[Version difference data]
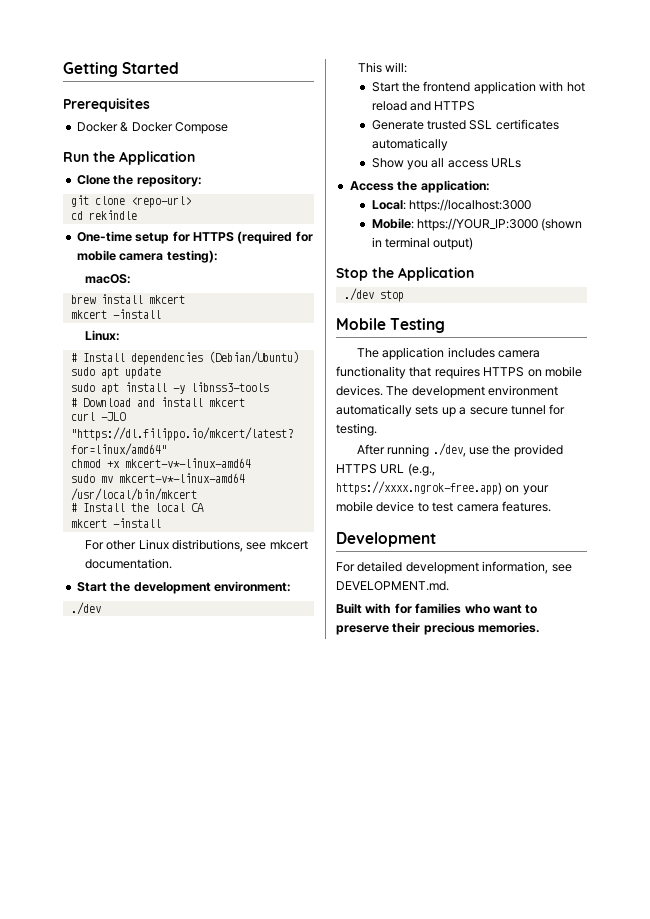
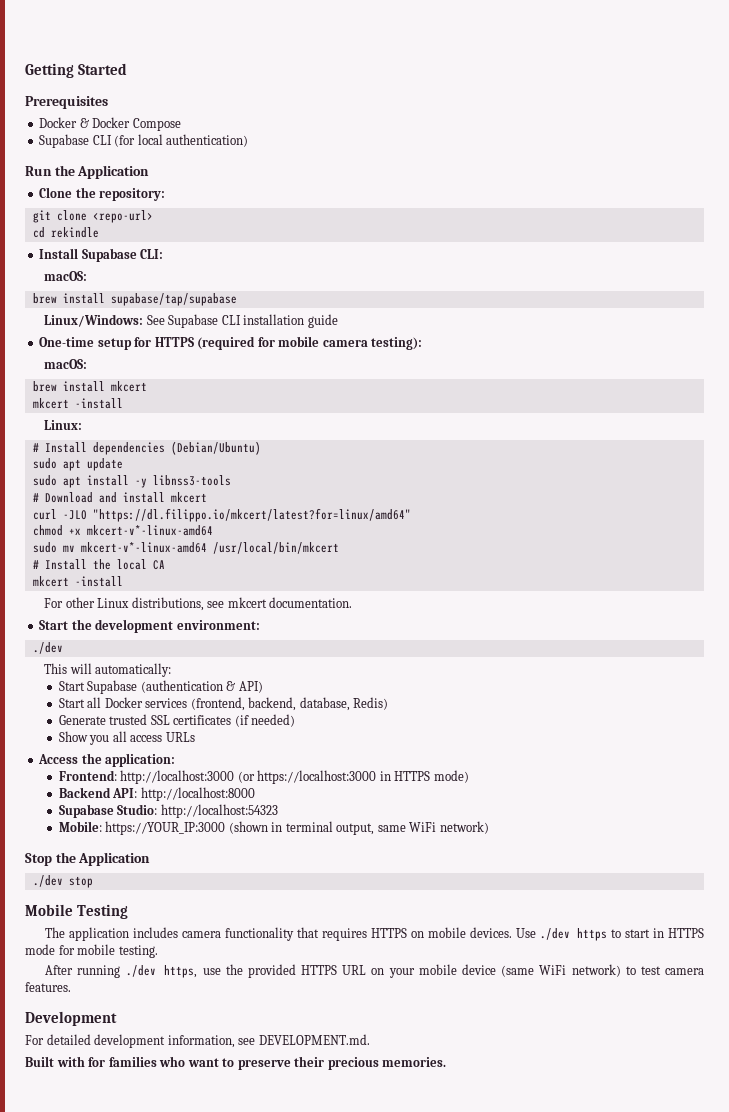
+ Supabase CLI (for local authentication)
+ Install Supabase CLI:
+ macOS:
+ brew install supabase/tap/supabase
+ Linux/Windows: See Supabase CLI installation guide
- This will:
- Start the frontend application with hot reload and HTTPS
+ This will automatically:
+ Start Supabase (authentication & API)
+ Start all Docker services (frontend, backend, database, Redis)
- Generate trusted SSL certificates automatically
+ Generate trusted SSL certificates (if needed)
- Local: https://localhost:3000
+ Frontend: http://localhost:3000 (or https://localhost:3000 in HTTPS mode)
+ Backend API: http://localhost:8000
+ Supabase Studio: http://localhost:54323
- Mobile: https://YOUR_IP:3000 (shown in terminal output)
+ Mobile: https://YOUR_IP:3000 (shown in terminal output, same WiFi network)
- The development environment automatically sets up a secure tunnel for testing.
+ Use ./dev https to start in HTTPS mode for mobile testing.
- After running ./dev, use the provided HTTPS URL (e.g., https://xxxx.ngrok-free.app) on your mobile device to test camera features.
+ After running ./dev https, use the provided HTTPS URL on your mobile device (same WiFi network) to test camera features.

**Task to carry out:** Filter the data above by the word "shown" and copy every line that matches.

**Response:**
- Mobile: https://YOUR_IP:3000 (shown in terminal output)
+ Mobile: https://YOUR_IP:3000 (shown in terminal output, same WiFi network)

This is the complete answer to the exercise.